Students from Sutherland Shire Christian School are taking the command "Thou shalt not steal' into the computer age, voluntarily handing over thousands of pirated CDs.
The student-led initiative was inspired by a single school assembly.
"We have an assembly every Monday morning and devotions are always part of that," says School Business Manager, Robert East.
This particular talk was taken from Exodus 20 and the Ten Commandments.
"One particular student who is a musician was particularly convinced by the devotion and gathered together with a group of 25 of his friends to discuss the implications," Mr East says.
The result?
The idea that pirating media qualified as stealing caught their consciences. It then spread rapidly through the school population.
By Monday May 23 1000 illegally burned CDs and DVDs had been handed over for destruction.

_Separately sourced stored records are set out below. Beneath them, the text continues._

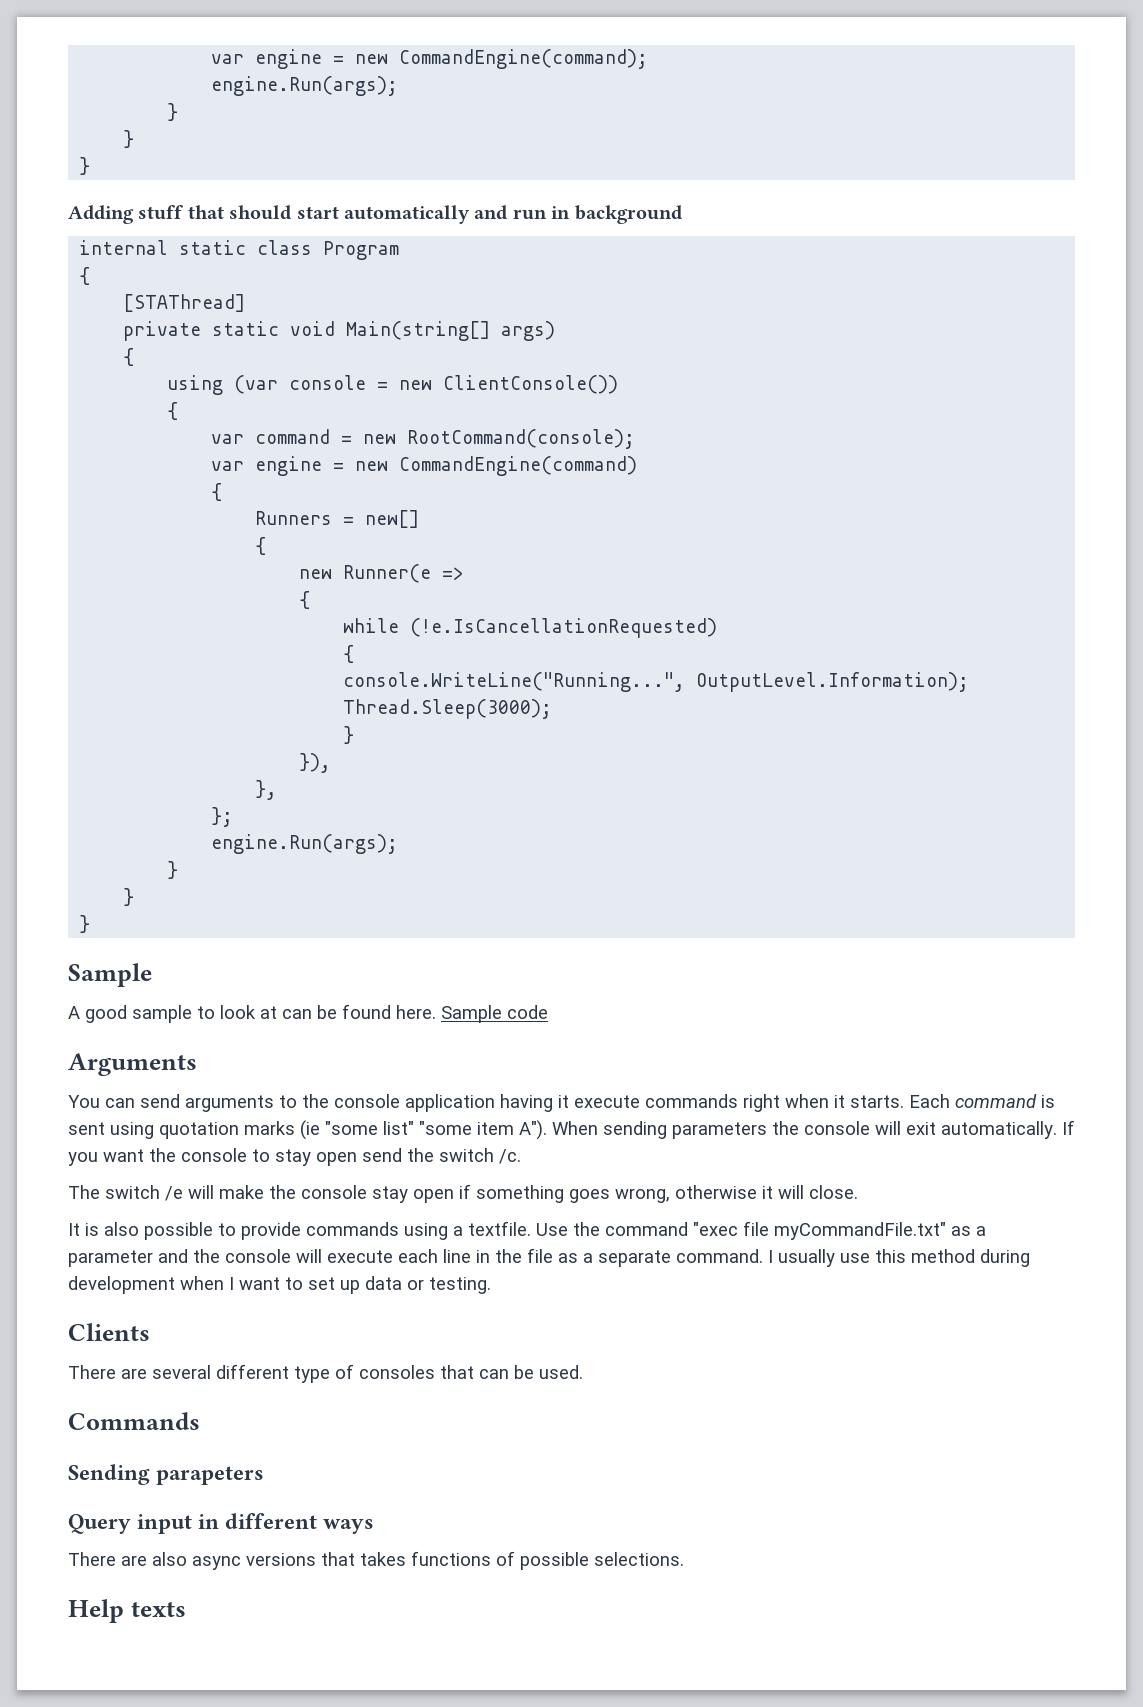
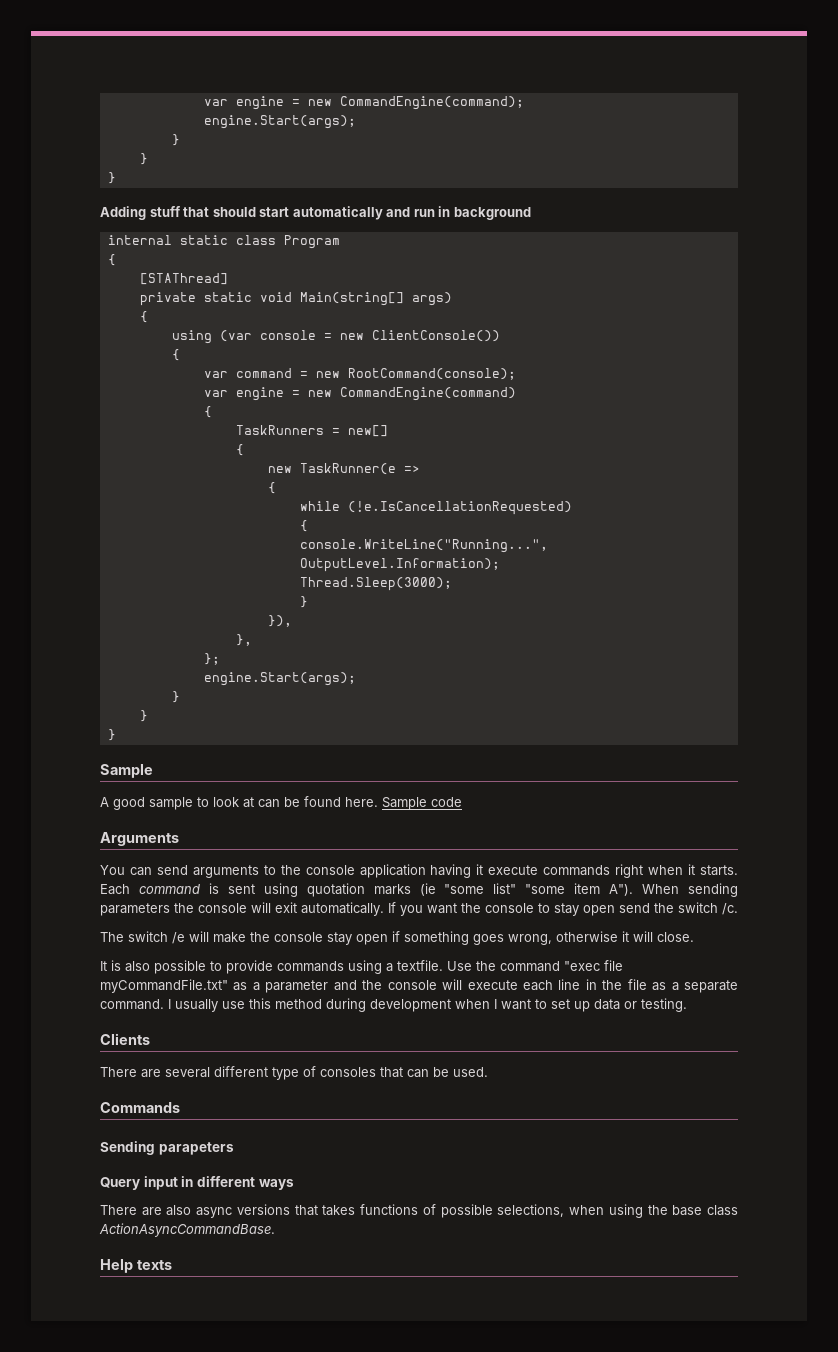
[211,76,399,96] engine.Run(args); -> [203,115,356,129] engine.Start(args);
[255,511,333,525] Runners -> [235,425,324,435] TaskRunners
[343,564,432,583] Runner(e -> [299,463,396,475] TaskRunner(e
[211,834,399,854] engine.Run(args); -> [203,672,356,686] engine.Start(args);
[594,1552,684,1566] selections. -> [497,1204,738,1218] [99,1223,275,1237] selections, when using the base class ActionAsyncCommandBase.

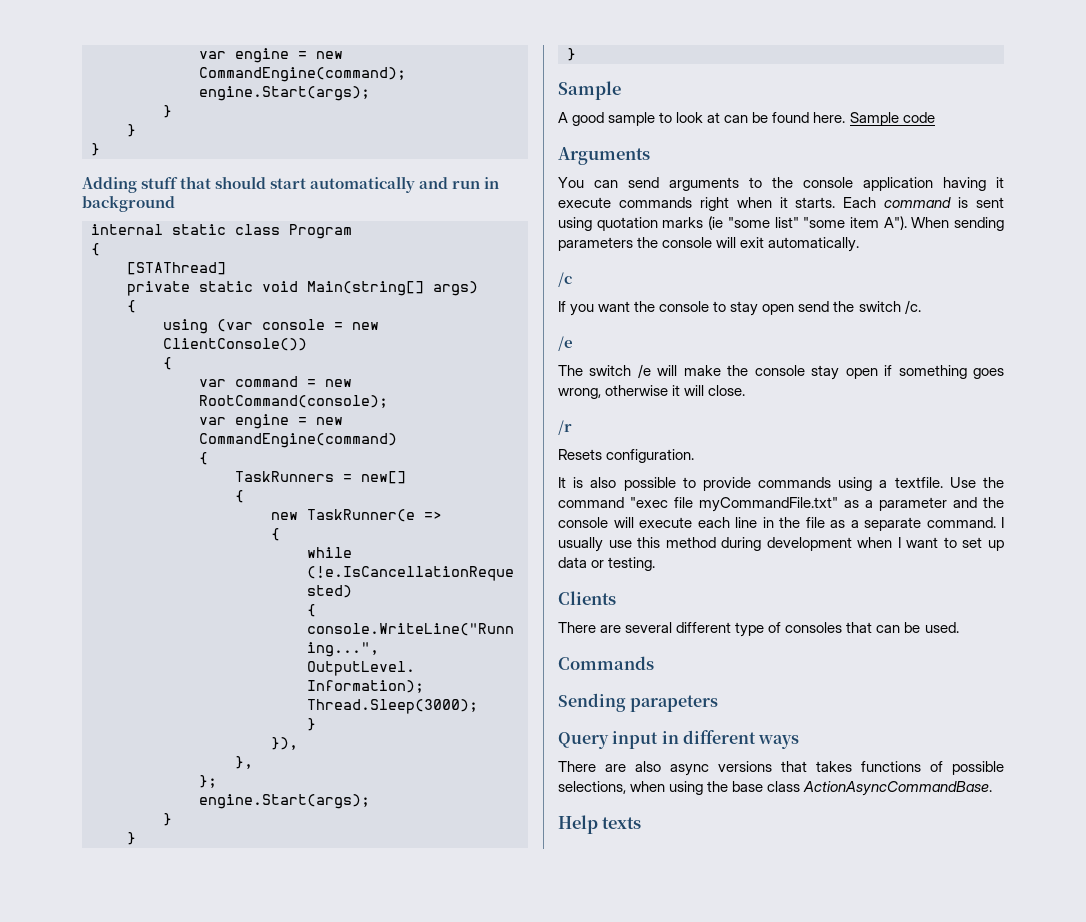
(384, 909) none -> [558,272,572,287] // /c //
(738, 909) none -> [558,336,573,351] // /e
(694, 937) none -> [558,420,572,435] [558,449,695,463] // /r // Resets configuration.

Another thousand were handed in during the next two days.
The school gym now contains more than 2000 illegally copied CDs and DVDs.

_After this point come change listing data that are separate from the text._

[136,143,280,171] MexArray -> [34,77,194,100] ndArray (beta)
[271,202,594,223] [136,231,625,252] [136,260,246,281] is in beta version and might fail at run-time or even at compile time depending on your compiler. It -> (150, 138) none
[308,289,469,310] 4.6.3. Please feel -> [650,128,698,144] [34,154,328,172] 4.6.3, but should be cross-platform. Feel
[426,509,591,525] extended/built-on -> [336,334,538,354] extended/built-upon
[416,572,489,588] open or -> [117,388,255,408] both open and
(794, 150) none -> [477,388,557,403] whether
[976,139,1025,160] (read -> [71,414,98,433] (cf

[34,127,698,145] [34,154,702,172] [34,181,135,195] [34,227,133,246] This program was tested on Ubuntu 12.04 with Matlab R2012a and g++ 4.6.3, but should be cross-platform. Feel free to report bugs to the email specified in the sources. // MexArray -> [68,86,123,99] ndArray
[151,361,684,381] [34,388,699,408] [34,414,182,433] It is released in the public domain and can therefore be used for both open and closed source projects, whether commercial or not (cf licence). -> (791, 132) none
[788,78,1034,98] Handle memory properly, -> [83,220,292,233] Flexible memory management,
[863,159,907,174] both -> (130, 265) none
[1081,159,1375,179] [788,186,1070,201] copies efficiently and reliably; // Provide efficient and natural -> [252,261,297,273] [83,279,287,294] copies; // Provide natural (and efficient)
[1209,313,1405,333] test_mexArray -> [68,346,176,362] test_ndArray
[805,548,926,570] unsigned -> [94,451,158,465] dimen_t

The haul represents a loss of close to $50,000 to the music and movie industries, based on normal retail values.
"The first student, a musician, realised a lot of people like him had put in hard work and he was stealing from them," Mr East says.
As the CDs arrive, they are glued to a banner which will be hung in the hall as a testimony to the teenagers' convictions.
"It will be up on the wall for awhile, but effectively they've been destroyed because they've been glued to the cloth and they can’t be read," Mr East says.
Music teacher and Sydney Anglican Jon Baldwin says the grassroots campaign points to the power of God working in students' lives.
"The decision taken by the students to honour Christ in a practical way has been a great encouragement to teachers, parents and other students," he says.